Peripheral serotonin lacks effects on endothelial adhesion molecule expression in acute inflammation.

BACKGROUND: Peripheral, non-neuronal serotonin promotes the recruitment of neutrophils to sites of acute inflammation and tissue damage. Direct effects of serotonin on neutrophil function were shown to be involved. However, the influence of serotonin on the endothelial counterpart is unknown. OBJECTIVES: To investigate whether serotonin alters the function of endothelial cells in leukocyte recruitment during acute inflammation. METHODS: We used two murine models of acute inflammation: intraperitoneal lipopolysaccharide (LPS) injection and mesenteric ischemia/reperfusion injury (I/R). To study effects of peripheral serotonin, leukocyte recruitment and endothelial adhesion molecule expression were compared in wild type (WT) and tryptophan hydroxylase 1 deficient (Tph1-/- ) mice, which are unable to synthesize peripheral serotonin. RESULTS: As expected, neutrophil transmigration into the peritoneal cavity following LPS injection was impaired in Tph1-/- mice. Abdominal blood vessels, however, showed no difference in adhesion molecule expression. In the early reperfusion phase after mesenteric I/R, the number of rolling leukocytes was significantly lower in Tph1-/- compared to WT. In line with the LPS model, endothelial adhesion molecule expression was independent of serotonin. In vitro experiments using human umbilical vein endothelial cells (HUVECs) confirmed that serotonin does not affect endothelial adhesion molecules. CONCLUSIONS: The inflammatory release of peripheral serotonin is dispensable for the regulation of endothelial adhesion molecules.

Acute fluoxetine treatment induces slow rolling of leukocytes on endothelium in mice.
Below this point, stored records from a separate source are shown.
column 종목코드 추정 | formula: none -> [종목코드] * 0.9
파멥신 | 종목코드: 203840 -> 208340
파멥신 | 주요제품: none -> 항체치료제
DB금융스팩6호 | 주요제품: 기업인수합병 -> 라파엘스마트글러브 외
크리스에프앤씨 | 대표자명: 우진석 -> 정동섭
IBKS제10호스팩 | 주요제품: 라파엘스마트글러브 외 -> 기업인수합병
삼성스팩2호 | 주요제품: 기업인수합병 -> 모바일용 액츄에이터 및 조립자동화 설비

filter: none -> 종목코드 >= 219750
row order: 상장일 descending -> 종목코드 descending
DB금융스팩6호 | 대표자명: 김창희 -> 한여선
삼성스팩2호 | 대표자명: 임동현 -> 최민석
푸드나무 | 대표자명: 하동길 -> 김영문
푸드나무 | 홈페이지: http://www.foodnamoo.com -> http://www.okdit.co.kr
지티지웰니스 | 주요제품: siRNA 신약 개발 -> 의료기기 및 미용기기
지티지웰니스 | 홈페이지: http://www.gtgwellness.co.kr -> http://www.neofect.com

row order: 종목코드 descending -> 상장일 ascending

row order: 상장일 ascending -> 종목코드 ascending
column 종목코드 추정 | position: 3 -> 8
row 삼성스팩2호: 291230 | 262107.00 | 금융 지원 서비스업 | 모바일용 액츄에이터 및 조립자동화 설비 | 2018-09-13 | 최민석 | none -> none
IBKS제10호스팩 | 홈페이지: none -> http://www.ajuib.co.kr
OBJECTIVE: Activated platelets release serotonin at sites of inflammation where it acts as inflammatory mediator and enhances recruitment of neutrophils. Chronic treatment with selective serotonin reuptake inhibitors (SSRI) depletes the serotonin storage pool in platelets, leading to reduced leukocyte recruitment in murine experiments. Here, we examined the direct and acute effects of SSRI on leukocyte recruitment in murine peritonitis. METHODS: C57Bl/6 and Tph1-/- (Tryptophan hydroxylase1) mice underwent acute treatment with the SSRI fluoxetine or vehicle. Serotonin concentrations were measured by ELISA. Leukocyte rolling and adhesion on endothelium was analyzed by intravital microscopy in mesentery venules with and without lipopolysaccharide challenge. Leukocyte extravasation in sterile peritonitis was measured by flow cytometry of abdominal lavage fluid. RESULTS: Plasma serotonin levels were elevated 2 hours after fluoxetine treatment (0.70 ± 0.1 µg/ml versus 0.27 ± 0.1, p = 0.03, n = 14), while serum serotonin did not change. Without further stimulation, acute fluoxetine treatment increased the number of rolling leukocytes (63 ± 8 versus 165 ± 17/0.04 mm(2) min(-1)) and decreased their velocity (61 ± 6 versus 28 ± 1 µm/s, both p<0.0001, n = 10). In Tph1-/- mice leukocyte rolling was not significantly influenced by acute fluoxetine treatment. Stimulation with lipopolysaccharide decreased rolling velocity and induced leukocyte adhesion, which was enhanced after fluoxetine pretreatment (27 ± 3 versus 36 ± 2/0.04 mm(2), p = 0.008, n = 10). Leukocyte extravasation in sterile peritonitis, however, was not affected by acute fluoxetine treatment. CONCLUSIONS: Acute fluoxetine treatment increased plasma serotonin concentrations and promoted leukocyte-endothelial interactions in-vivo, suggesting that serotonin is a promoter of acute inflammation. E-selectin was upregulated on endothelial cells in the presence of serotonin, possibly explaining the observed increase in leukocyte-endothelial interactions. However transmigration of neutrophils in sterile peritonitis was not affected by higher serotonin concentrations, indicating that the effect of fluoxetine was restricted to early steps in the leukocyte recruitment. Whether SSRI use in humans alters leukocyte recruitment remains to be investigated.